Stern der Satire für Marlene Dietrich in Mainz

Mainz (dpa) - Erst fand ein Regisseur ihre Stimme zu piepsig - doch schon bald darauf spielte die junge Künstlerin „die fesche Lola“. Marlene Dietrich (1901-1992) begann ihre Karriere einst in einer Berliner Kabarettrevue, nachdem der Regisseur dann doch noch von ihren „Beenen“ und der idealen Schnoddrigkeit überzeugt werden konnte.

Um diese Seite der großen Filmschauspielerin zu ehren, bekommt Dietrich zu ihrem 20. Todestag am 6. Mai einen Stern auf dem „Walk of Fame der Satire“ in Mainz.

„Wir haben uns die große Diseuse für diesen besonderen Anlass aufgehoben“, erklärt Jürgen Kessler, Leiter des Deutschen Kabarettarchivs. Immerhin ist es schon der 74. Stern, der im Trottoir vor dem Proviant-Magazin an einen Kabarettkünstler erinnert.

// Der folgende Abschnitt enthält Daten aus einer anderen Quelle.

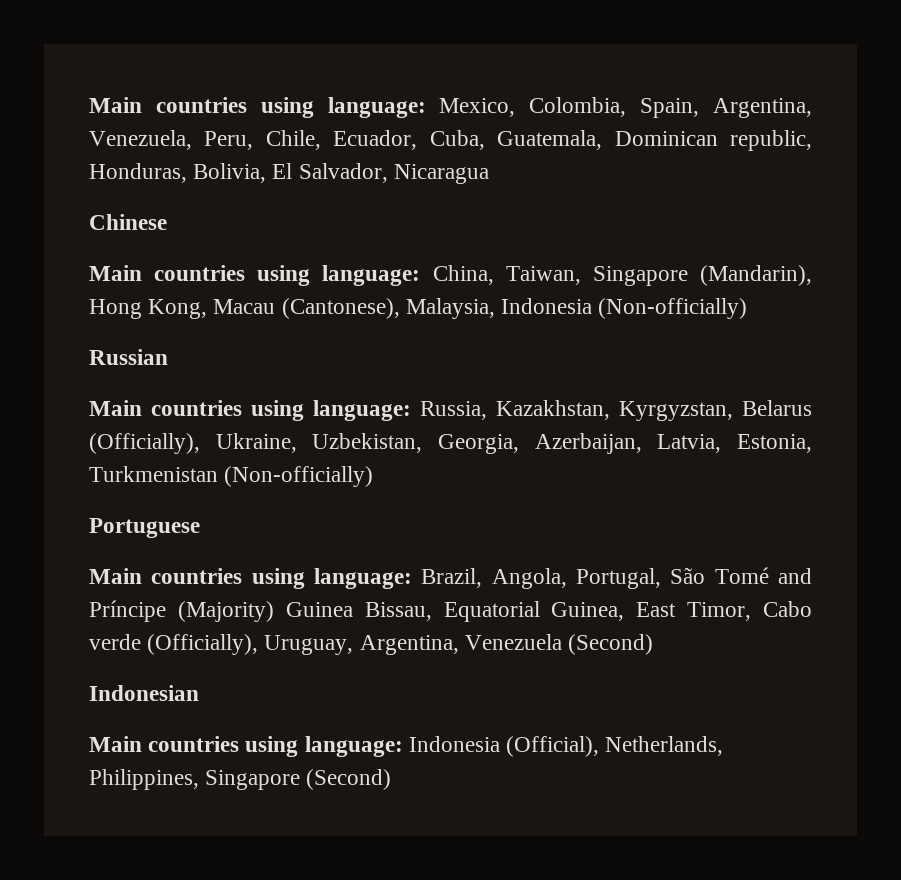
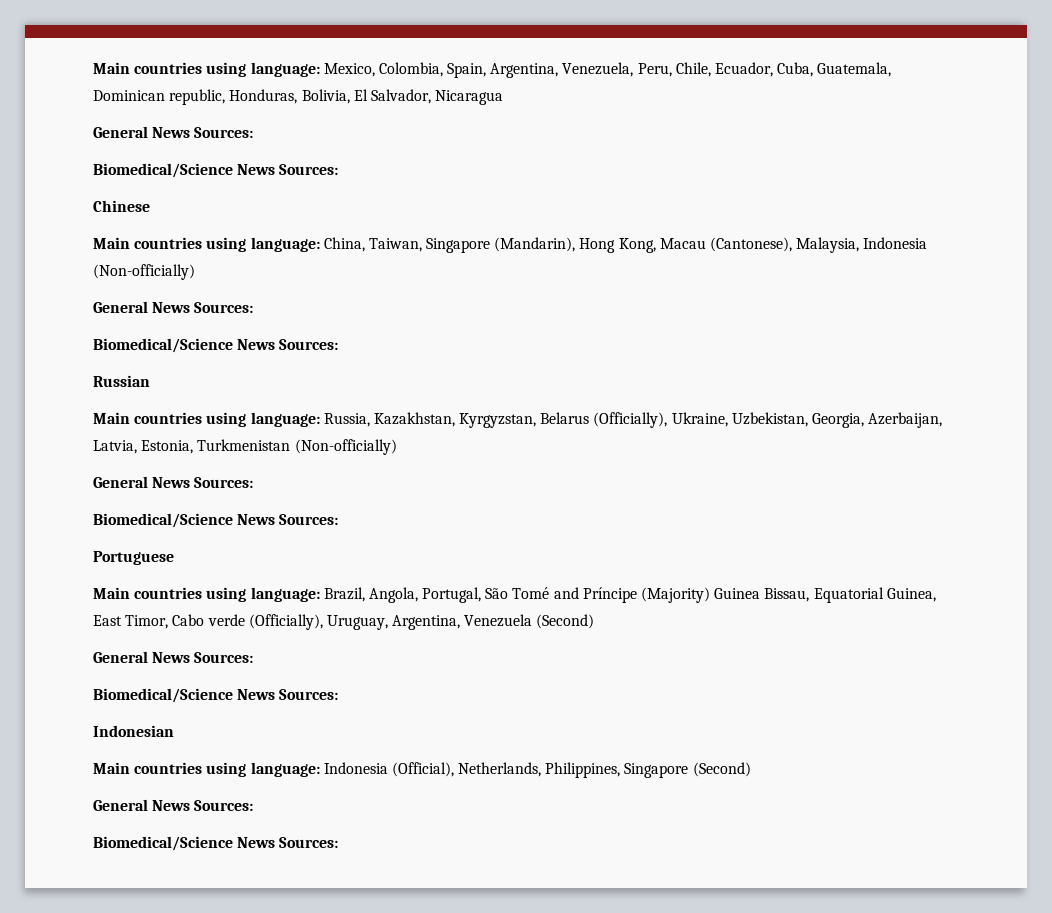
  Main countries using language: Mexico, Colombia, Spain, Argentina, Venezuela, Peru, Chile, Ecuador, Cuba, Guatemala, Dominican republic, Honduras, Bolivia, El Salvador, Nicaragua
+ General News Sources:
+ Biomedical/Science News Sources:
  Main countries using language: China, Taiwan, Singapore (Mandarin), Hong Kong, Macau (Cantonese), Malaysia, Indonesia (Non-officially)
+ General News Sources:
+ Biomedical/Science News Sources:
  Main countries using language: Russia, Kazakhstan, Kyrgyzstan, Belarus (Officially), Ukraine, Uzbekistan, Georgia, Azerbaijan, Latvia, Estonia, Turkmenistan (Non-officially)
+ General News Sources:
+ Biomedical/Science News Sources:
  Main countries using language: Brazil, Angola, Portugal, São Tomé and Príncipe (Majority) Guinea Bissau, Equatorial Guinea, East Timor, Cabo verde (Officially), Uruguay, Argentina, Venezuela (Second)
+ General News Sources:
+ Biomedical/Science News Sources:
  Main countries using language: Indonesia (Official), Netherlands, Philippines, Singapore (Second)
+ General News Sources:
+ Biomedical/Science News Sources:

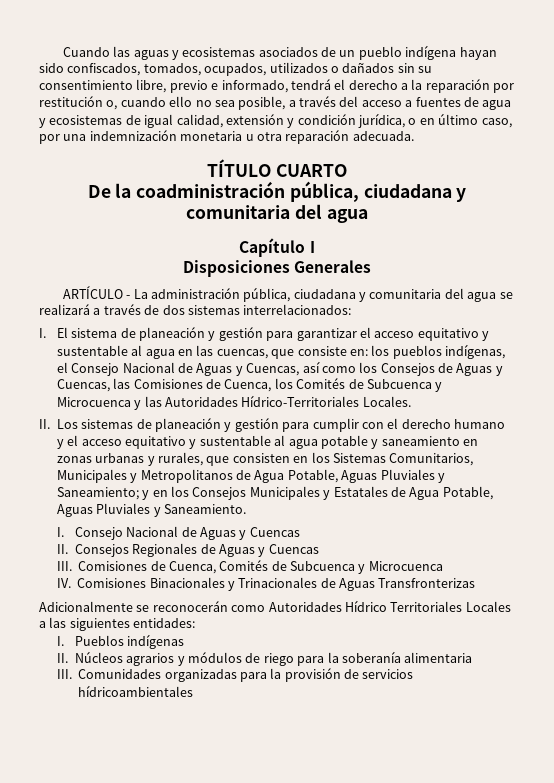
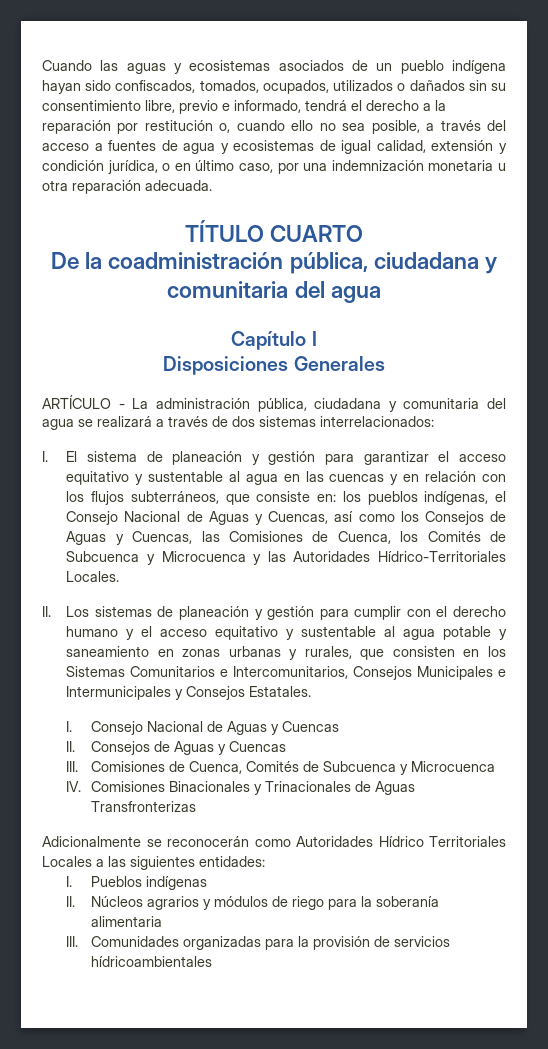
- I. El sistema de planeación y gestión para garantizar el acceso equitativo y sustentable al agua en las cuencas, que consiste en: los pueblos indígenas, el Consejo Nacional de Aguas y Cuencas, así como los Consejos de Aguas y Cuencas, las Comisiones de Cuenca, los Comités de Subcuenca y Microcuenca y las Autoridades Hídrico-Territoriales Locales.
+ I. El sistema de planeación y gestión para garantizar el acceso equitativo y sustentable al agua en las cuencas y en relación con los flujos subterráneos, que consiste en: los pueblos indígenas, el Consejo Nacional de Aguas y Cuencas, así como los Consejos de Aguas y Cuencas, las Comisiones de Cuenca, los Comités de Subcuenca y Microcuenca y las Autoridades Hídrico-Territoriales Locales.
- II. Los sistemas de planeación y gestión para cumplir con el derecho humano y el acceso equitativo y sustentable al agua potable y saneamiento en zonas urbanas y rurales, que consisten en los Sistemas Comunitarios, Municipales y Metropolitanos de Agua Potable, Aguas Pluviales y Saneamiento; y en los Consejos Municipales y Estatales de Agua Potable, Aguas Pluviales y Saneamiento.
+ II. Los sistemas de planeación y gestión para cumplir con el derecho humano y el acceso equitativo y sustentable al agua potable y saneamiento en zonas urbanas y rurales, que consisten en los Sistemas Comunitarios e Intercomunitarios, Consejos Municipales e Intermunicipales y Consejos Estatales.
- II. Consejos Regionales de Aguas y Cuencas
+ II. Consejos de Aguas y Cuencas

Der Filmstar Marlene Dietrich hat bereits Sterne auf dem „Walk of Fame“ in Hollywood und Berlin, aber sie begeisterte eben auch mit Chansons. „Marlene Dietrich war die weltweit bekannteste Vertreterin dieser Spielform des literarischen Kabaretts“, sagt Kessler.

So war dann auch ihr Leinwand-Welterfolg „Der blaue Engel“ (1929/1930) gespickt von kabarettistischen Botschaften, wie Kabarett-Historiker Volker Kühn betont. „Marlene gab darin das Kabarettmädchen - und die Texte der Lieder, die bald zu Schlagern wurden, hat der Großmeister des deutschsprachigen Kabaretts, Friedrich Hollaender, geschrieben.“ Also die unvergessenen Gassenhauer „Ich bin die fesche Lola“ oder „Ich bin von Kopf bis Fuß auf Liebe eingestellt“. „Mit diesem Film lösten sich diese Schlager von der (Kabarett)-Szene, für die sie geschrieben waren“, so Kühn.

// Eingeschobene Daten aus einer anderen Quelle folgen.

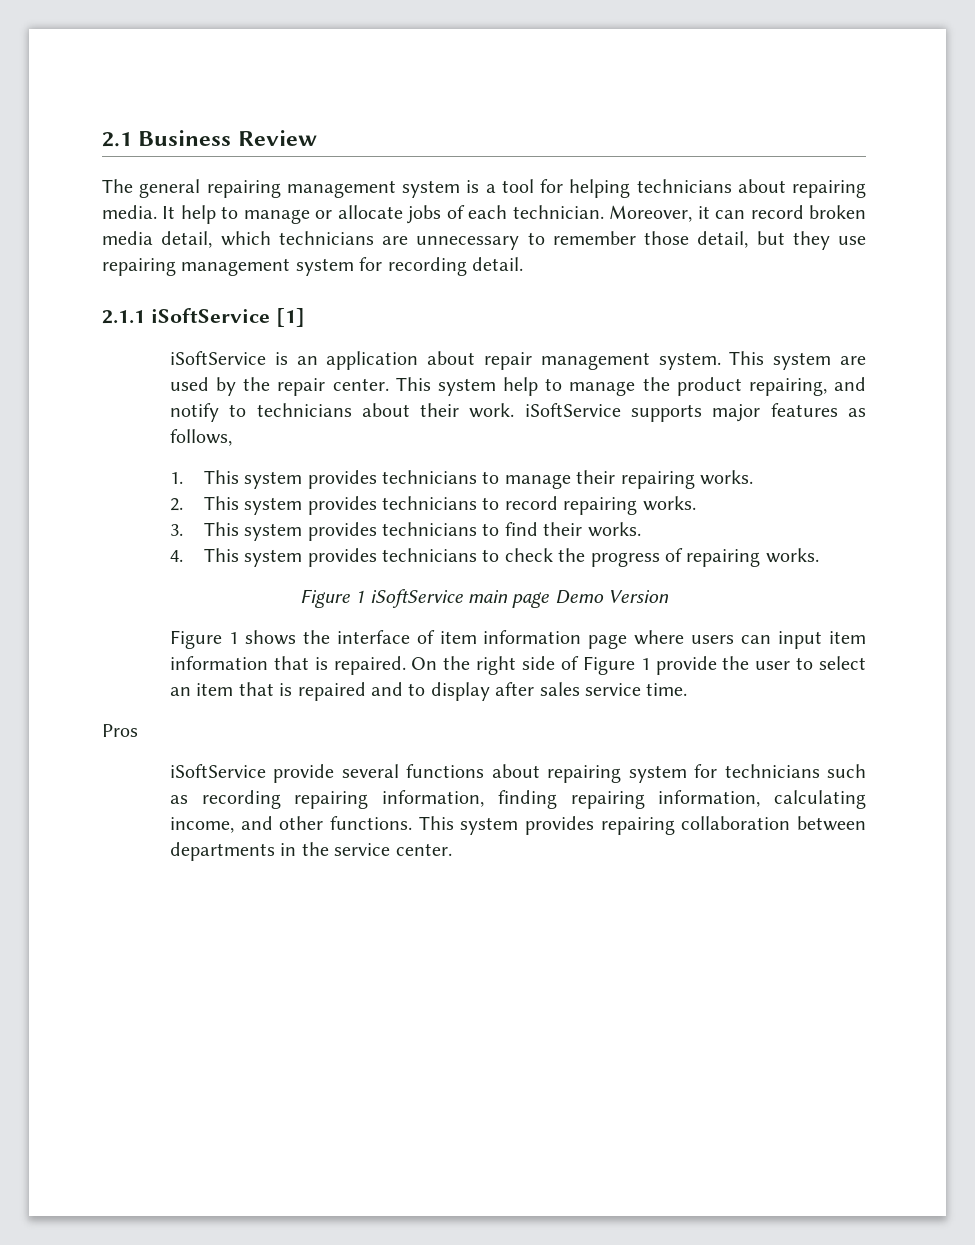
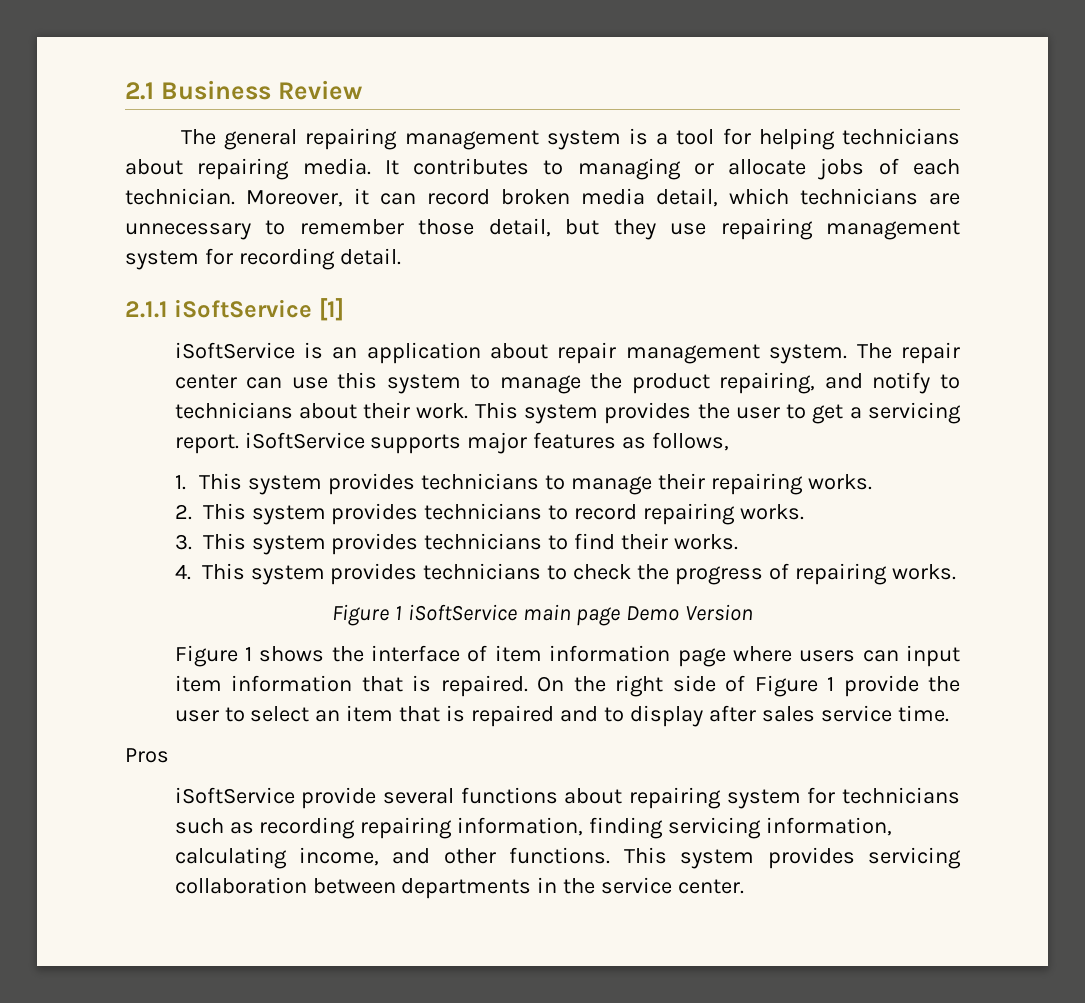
- It help to manage or allocate jobs of each technician.
+ It contributes to managing or allocate jobs of each technician.
- This system are used by the repair center. This system help to manage the product repairing, and notify to technicians about their work. iSoftService supports major features as follows,
+ The repair center can use this system to manage the product repairing, and notify to technicians about their work. This system provides the user to get a servicing report. iSoftService supports major features as follows,
- iSoftService provide several functions about repairing system for technicians such as recording repairing information, finding repairing information, calculating income, and other functions.
+ iSoftService provide several functions about repairing system for technicians such as recording repairing information, finding servicing information, calculating income, and other functions.
- This system provides repairing collaboration between departments in the service center.
+ This system provides servicing collaboration between departments in the service center.

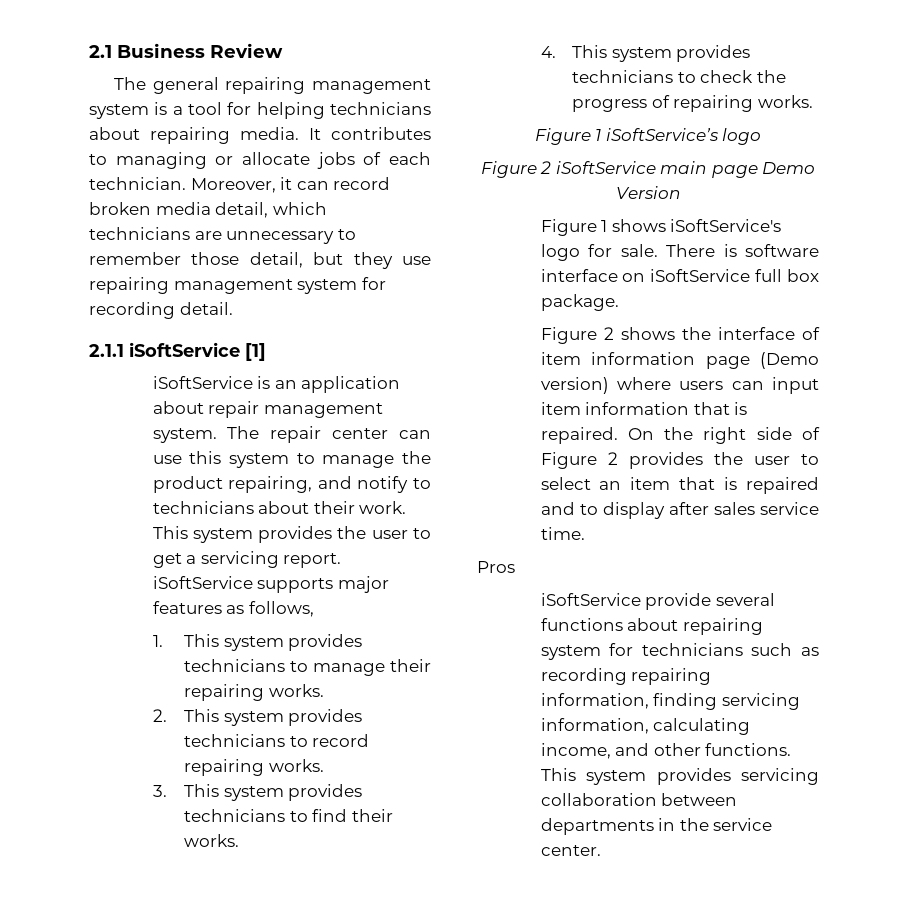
- Figure 1 iSoftService main page Demo Version
+ Figure 1 iSoftService’s logo
+ Figure 2 iSoftService main page Demo Version
- Figure 1 shows the interface of item information page where users can input item information that is repaired.
+ Figure 1 shows iSoftService's logo for sale. There is software interface on iSoftService full box package.
+ Figure 2 shows the interface of item information page (Demo version) where users can input item information that is repaired.
- On the right side of Figure 1 provide the user to select an item that is repaired and to display after sales service time.
+ On the right side of Figure 2 provides the user to select an item that is repaired and to display after sales service time.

Ihren ersten Erfolg auf der Kabarettbühne feierte Marlene Dietrich aber in Berlin. Für die Revue „Es liegt in der Luft“ wurde sie - nach den anfänglichen Bedenken des Regisseurs - „gecastet“. „Der künstlerische Direktor hatte erkannt, dass in ihrer Stimme etwas Rotziges, Augenzwinkerndes und Sexappeal lagen“, sagt Kühn, der vor Jahren die deutsche Bühnenfassung von „Marlene“ mit Judy Winter ins Theater brachte.

Um damals das Piepsige aus Marlene Dietrichs Stimme zu bekommen, wurde die Melodie einfach immer tiefer gesetzt, bis es passte. Mit dem für die Zeit anrüchig-emanzipatorischen Frauen-Duett „Wenn die beste Freundin mit der besten Freundin....“ kam Dietrich dann groß raus, erinnert Kühn. „Und so wurde sie zum Star des Kabaretts.“

Marlene Dietrichs künftiger Stern in Mainz erstrahlt nach den Worten von Kabarettarchiv-Leiter Kessler auch für die Haltung hinter ihren Chansons, mit denen sie weltweit gegen Faschismus, Rassenhass und Krieg angesungen habe. Seit 2004 erinnert der Mainzer „Walk of Fame“ an Künstler aller Spielformen der Satire, unter anderem Loriot, Werner Finck, Hanns Dieter Hüsch, Kurt Tucholsky oder Erika Mann. Gefeiert wird die Enthüllung am Sonntag mit einer von Kühn gestalteten Marlene-Retrospektive.